Gaesong Inclusion like “Handing Out Cash to the North”
15 June 2007
On April 2, the first U.S. congressional hearing after the Korea-U.S. Free Trade Agreement was concluded and was a complaint-filled affair.
However, as only seven of the 15 members of the House Subcommittee on Terrorism, Non-proliferation and Trade attended the hearing, it would be premature to conclude that the hearing was largely about anti-FTA, since just 435 of the total congressmen were present.
On behalf of the administration, Deputy US Trade Representative Karan K. Bhatia was present at the hearing.
South Korea Trading With Iran-
Ron J. Klein (D. Florida), the Middle East expert in the Democratic Party, pointed out that South Korea signed several contracts with Iran to supply oil tankers. This marks the first time that the issue has been touched upon by U.S. Congress.
Mr. Klein said, “The KORUS FTA conflicts with Congress resolution No.1400 that disallows an FTA with any country that trades with Iran. The U.S. should not allow South Korea to undermine its priorities.” The resolution is not mandatory.
He said that a Korean company invested $1.6 billion in oil field development in Iran and signed a contract to deliver to Iran several oil tankers in 2008 and 2009.
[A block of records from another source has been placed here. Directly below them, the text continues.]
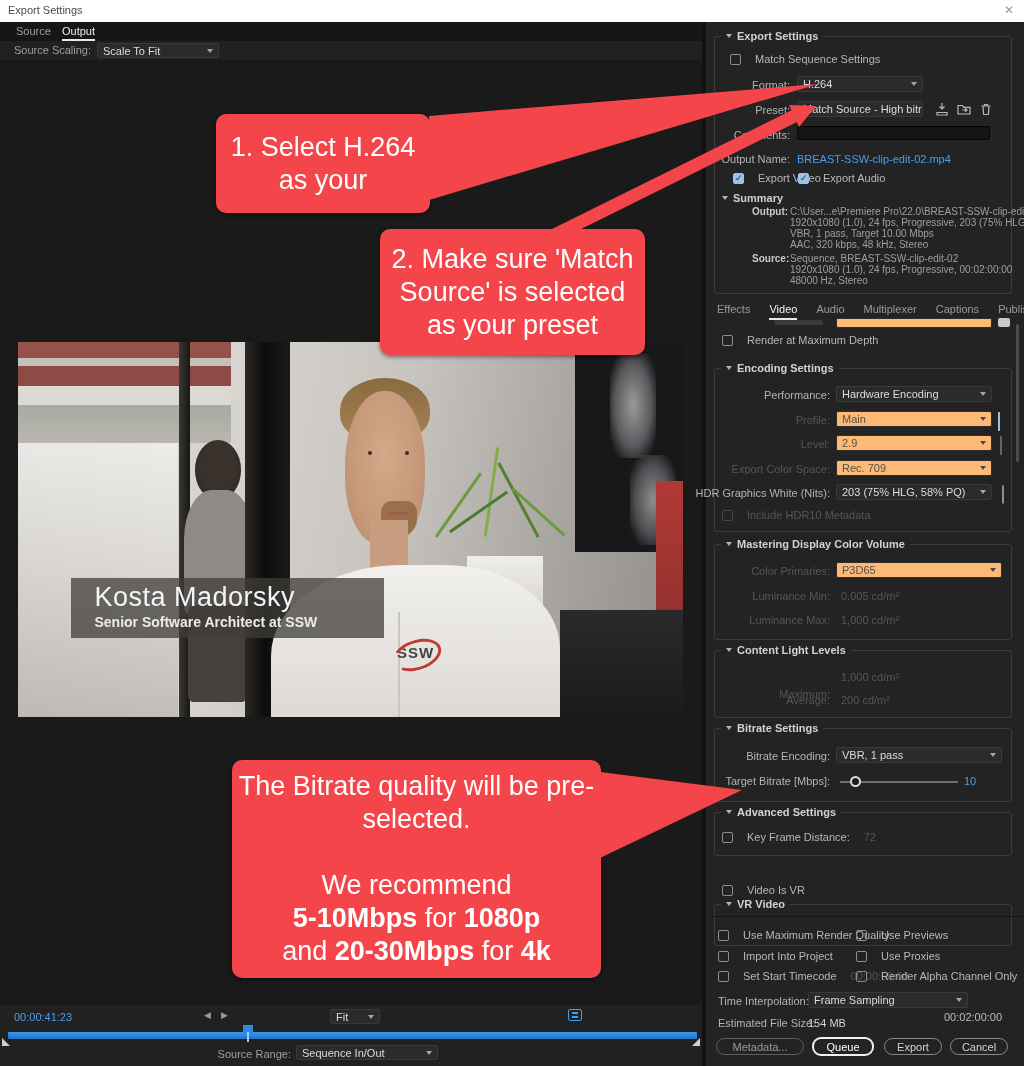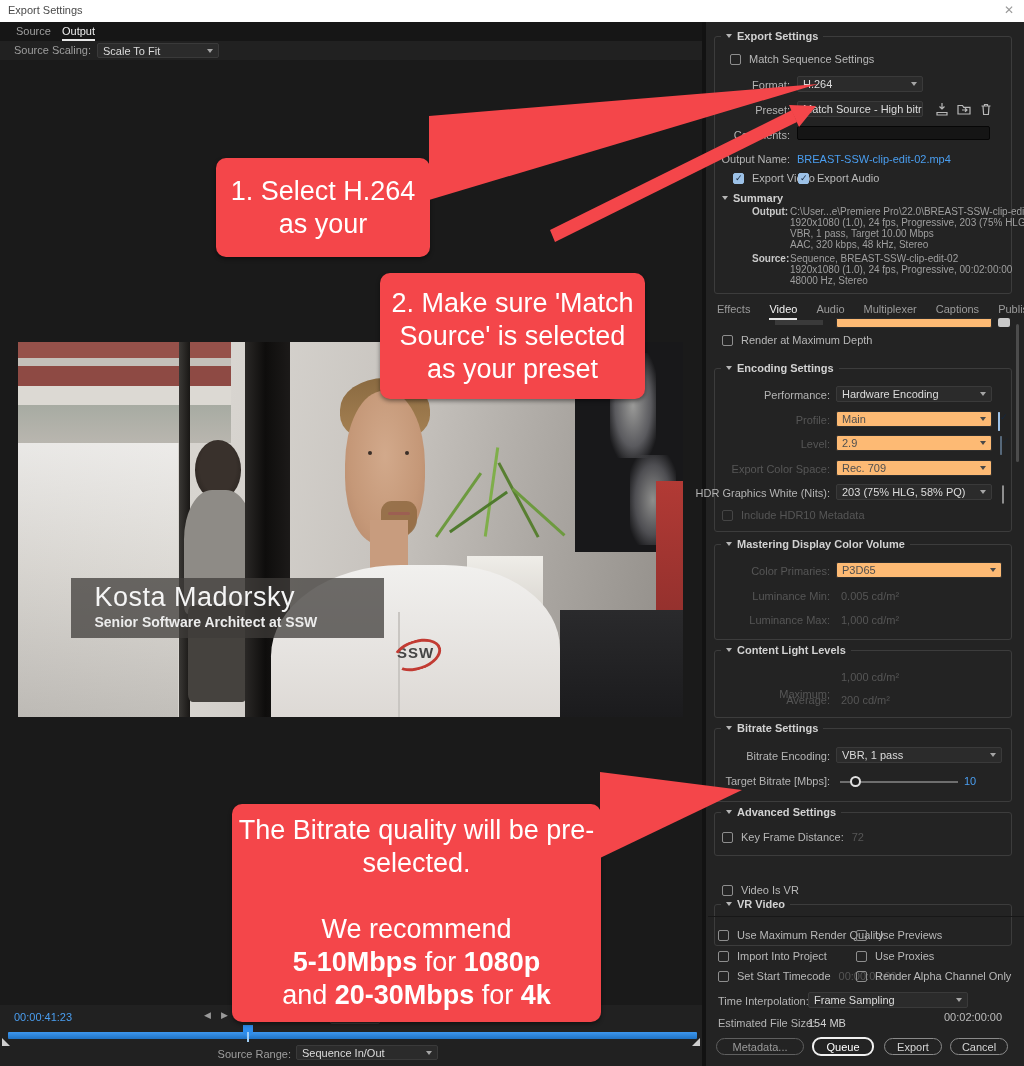--- a/index.html
+++ b/index.html
@@ -30,21 +30,21 @@
   .chev{width:0;height:0;border-left:3.5px solid transparent;border-right:3.5px solid transparent;
         border-top:4px solid #a6a6a6;flex:none;margin-left:4px;}
   .dd.dis .chev{border-top-color:#484848;}
   .cb{width:11px;height:11px;border:1px solid #8e8e8e;border-radius:2px;background:transparent;
       box-sizing:border-box;flex:none;position:relative;}
   .cb.on{background:#9cc1e7;border-color:#9cc1e7;}
   .cb.on::after{content:"✓";position:absolute;left:1px;top:-1px;font-size:9px;font-weight:700;color:#16283f;}
   .cb.on2{background:#56687a;border-color:#56687a;}
   .cb.on2::after{content:"✓";position:absolute;left:1px;top:-1px;font-size:9px;font-weight:700;color:#1c2631;}
   .cb.dis{border-color:#454545;}
-  .cbrow{position:absolute;display:flex;align-items:flex-end;gap:8px;font-size:11px;color:#b8b8b8;white-space:nowrap;}
+  .cbrow{position:absolute;display:flex;align-items:flex-end;gap:14px;font-size:11px;color:#b8b8b8;white-space:nowrap;}
   .cbrow.dis{color:#565656;}
   .sec{position:absolute;border:1px solid #3c3c3c;border-radius:3px;}
   .st{position:absolute;top:-7px;left:6px;background:#232323;padding:0 5px;display:flex;align-items:center;
       gap:5px;font-size:11px;font-weight:700;color:#d2d2d2;white-space:nowrap;}
   .schev{width:0;height:0;border-left:3.5px solid transparent;border-right:3.5px solid transparent;
          border-top:4px solid #b5b5b5;}
   .rtabs{position:absolute;left:717px;top:303px;display:flex;gap:19px;}
   .rtab{font-size:11px;color:#9b9b9b;padding-bottom:3px;}
   .rtab.active{color:#f0f0f0;border-bottom:2px solid #e8e8e8;}
   .sum{position:absolute;font-size:10px;color:#9f9f9f;line-height:11.5px;white-space:nowrap;}
@@ -78,21 +78,21 @@
   .playhead{position:absolute;left:243px;top:1025px;width:10px;height:13px;background:#2d8ceb;
             clip-path:polygon(0 0,100% 0,100% 55%,50% 100%,0 55%);}
   .playline{position:absolute;left:247px;top:1032px;width:2px;height:10px;background:#9ecdf5;}
   
   .track{position:absolute;height:2px;background:#6e6e6e;}
   .knob{position:absolute;width:11px;height:11px;border:2px solid #e0e0e0;border-radius:50%;
         background:#1d1d1d;box-sizing:border-box;cursor:pointer;}
   
   .co{position:absolute;background:#f4464a;border-radius:10px;color:#fff;text-align:center;
       display:flex;flex-direction:column;justify-content:center;z-index:40;
-      box-shadow:0 2px 4px rgba(0,0,0,.45);font-size:27px;line-height:33px;margin-top:44px;}
+      box-shadow:0 2px 4px rgba(0,0,0,.45);font-size:27px;line-height:33px;}
   #arrows{position:absolute;left:0;top:0;width:1024px;height:1066px;pointer-events:none;z-index:41;}
   input.comments{position:absolute;background:#151515;border:1px solid #060606;border-radius:2px;
                  height:14px;color:#ddd;font-size:11px;padding:0 4px;box-sizing:border-box;}
   .scrollthumb{position:absolute;left:1016px;top:324px;width:3px;height:138px;background:#4c4c4c;border-radius:2px;}
 </style>
 </head>
 <body>
 
 <div id="app">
Immediately after the hearing, Brad J. Sherman (D. California), committee chairman, said, “For South Korea, the Iranian nuclear development may not be threatening, but for the U.S., the nuclear issues of North Korea and Iran are equally serious non-proliferation problems.”
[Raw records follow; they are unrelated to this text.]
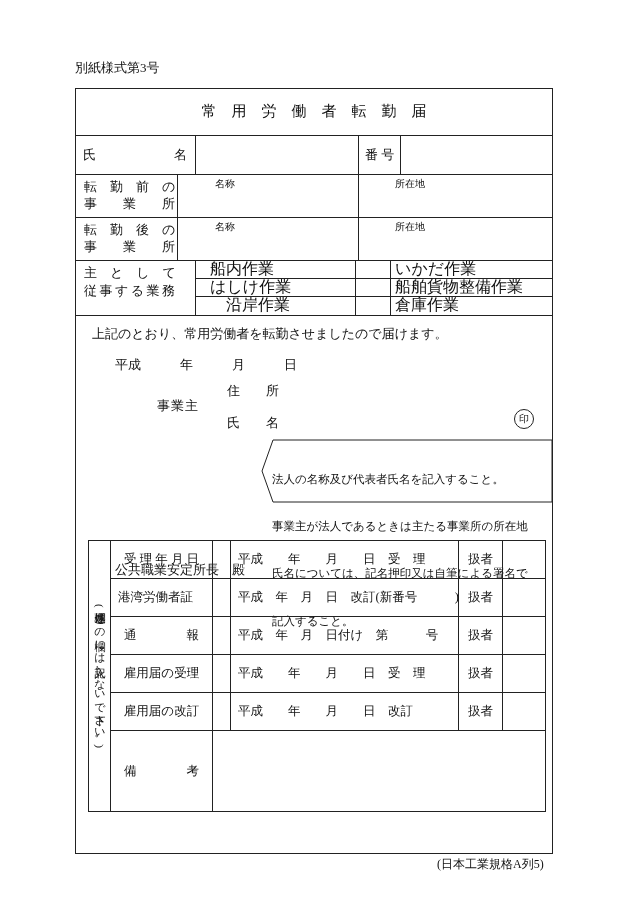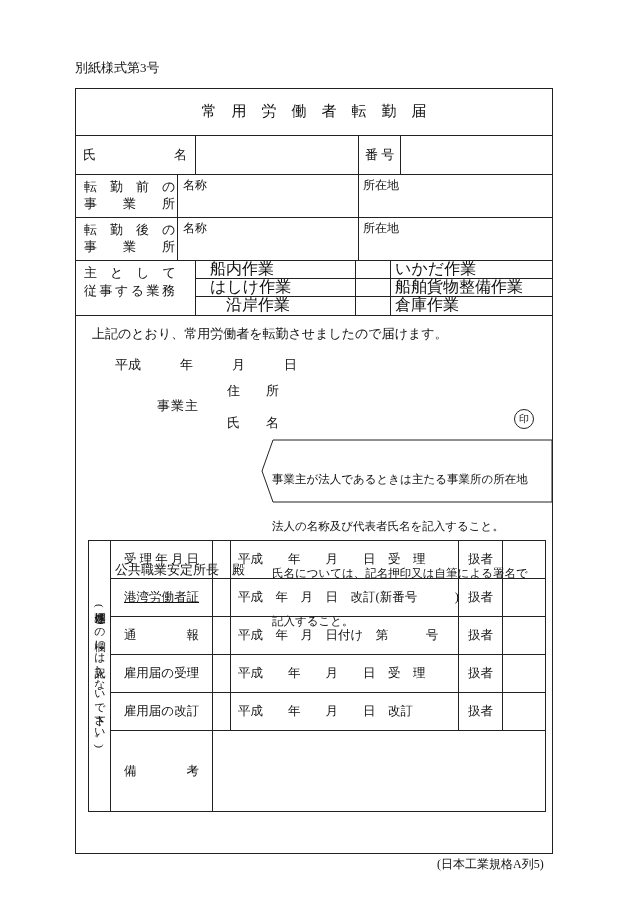--- a/index.html
+++ b/index.html
@@ -10,21 +10,21 @@
     color:#111;
   }
   .page { position:relative; width:630px; height:916px; background:#fff; overflow:hidden; }
   .hl { position:absolute; height:1px; background:#222; }
   .vl { position:absolute; width:1px; background:#222; }
   .box { position:absolute; border:1px solid #222; }
   .abs { position:absolute; }
   .t { position:absolute; white-space:pre; font-size:13px; line-height:1.25; }
   .cell { position:absolute; display:flex; align-items:center; white-space:pre; font-size:13px; overflow:visible; }
   .c-center { justify-content:center; }
-  .small { font-size:12px; }
+  .small { font-size:10px;margin-left:32px; }
   .work { font-size:16px; }
   .proc { font-size:12.5px; }
   .seal {
     position:absolute; width:20px; height:20px;
     border:1.2px solid #222; border-radius:50%;
     display:flex; align-items:center; justify-content:center;
     font-size:10px;
   }
   .vert { writing-mode:vertical-rl; }
   .note-lines { position:absolute; font-size:11.5px; line-height:15.8px; white-space:pre; }
@@ -89,22 +89,22 @@
     <div class="t" style="left:227px;top:383px;">住　　所</div>
     <div class="t" style="left:227px;top:415px;">氏　　名</div>
     <div class="seal" style="left:514px;top:409px;">
         <span>印</span>
       </div>
 
     <svg class="abs" style="left:256px;top:436px;" width="300" height="70">
       <polygon points="6,35 17,4 296,4 296,66 17,66" fill="none" stroke="#222" stroke-width="1"></polygon>
     </svg>
     <div class="note-lines" style="left:272px;top:440px;">
+      <div>法人の名称及び代表者氏名を記入すること。</div>
       <div>事業主が法人であるときは主たる事業所の所在地</div>
-      <div>法人の名称及び代表者氏名を記入すること。</div>
       <div>氏名については、記名押印又は自筆による署名で</div>
       <div>記入すること。</div>
     </div>
 
     <div class="t" style="left:115px;top:514px;margin-top:48px;">公共職業安定所長　殿</div>
   </div>
 
   <div>
 
     <div class="hl" style="top:540px;left:88px;width:458px;"></div>
@@ -122,21 +122,21 @@
     <div class="vl" style="left:458px;top:540px;height:190px;"></div>
     <div class="vl" style="left:502px;top:540px;height:190px;"></div>
     <div class="vl" style="left:545px;top:540px;height:272px;"></div>
 
     <div class="cell vert c-center" style="left:89px;top:541px;width:21px;height:270px;font-size:11px;justify-content:center;">処理欄(この欄には記入しないで下さい。)</div>
 
     <div class="cell c-center proc" style="left:111px;top:541px;width:101px;height:37px;">受 理 年 月 日</div>
     <div class="cell proc" style="left:231px;top:541px;width:227px;height:37px;padding-left:7px;">平成　　年　　月　　日　受　理</div>
     <div class="cell c-center proc" style="left:459px;top:541px;width:43px;height:37px;">扱者</div>
 
-    <div class="cell c-center proc" style="left:111px;top:579px;width:101px;height:37px;text-decoration:underline;">港湾労働者証</div>
+    <div class="cell c-center proc" style="left:105px;top:579px;width:101px;height:37px;">港湾労働者証</div>
     <div class="cell proc" style="left:231px;top:579px;width:227px;height:37px;padding-left:7px;">平成　年　月　日　改訂(新番号　　　)</div>
     <div class="cell c-center proc" style="left:459px;top:579px;width:43px;height:37px;">扱者</div>
 
     <div class="cell c-center proc" style="left:111px;top:617px;width:101px;height:37px;">通　　　　報</div>
     <div class="cell proc" style="left:231px;top:617px;width:227px;height:37px;padding-left:7px;">平成　年　月　日付け　第　　　号</div>
     <div class="cell c-center proc" style="left:459px;top:617px;width:43px;height:37px;">扱者</div>
 
     <div class="cell c-center proc" style="left:111px;top:655px;width:101px;height:37px;">雇用届の受理</div>
     <div class="cell proc" style="left:231px;top:655px;width:227px;height:37px;padding-left:7px;">平成　　年　　月　　日　受　理</div>
     <div class="cell c-center proc" style="left:459px;top:655px;width:43px;height:37px;">扱者</div>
Mounting Criticism on Automotive Deals-
As expected, the automotive deals between South Korea and the U.S., which immediately eliminated 2.5 percent of tariffs on Korean cars of 3000cc or less, was a burning issue.
David W. Scott (D. Georgia) said, “The KORUS FTA is a bad deal for the U.S. and is one-sided,” mentioning the closures of GM and Ford auto manufacturing factories in his district. In Georgia, Kia Motors, a Korean automaker, is building its manufacturing plant.
Donald A. Manzullo (R. Illinois), though he is a Republican Party member and an advocate of free trade, urged renegotiation, saying “The U.S. responded properly on the tariff issues but not on the nonsense of South Korean non-tariff barriers.” Chrysler manufacturing plants are located in his district.
Democrats Taking the Lead over the Gaesong issue -
Before the FTA conclusion, Republicans were vehemently against the idea to include the Gaesong Industrial Complex issue in the deal. Now, the Democrats are taking the lead.
Committee Chairman Sherman said, “It is unacceptable given our serious efforts to prevent North Korea’s nuclear development.”
“If goods produced in the Gaesong complex are recognized as the products of South Korea, it will be no different to handing out cash to the North. This is unacceptable,” Scott added.
At the hearing, Edward R. Royce (R. California) was the only advocate of the FTA. “South Korea had to lower its tariffs more than the U.S. The KORUS-FTA will benefit the U.S.,” he said.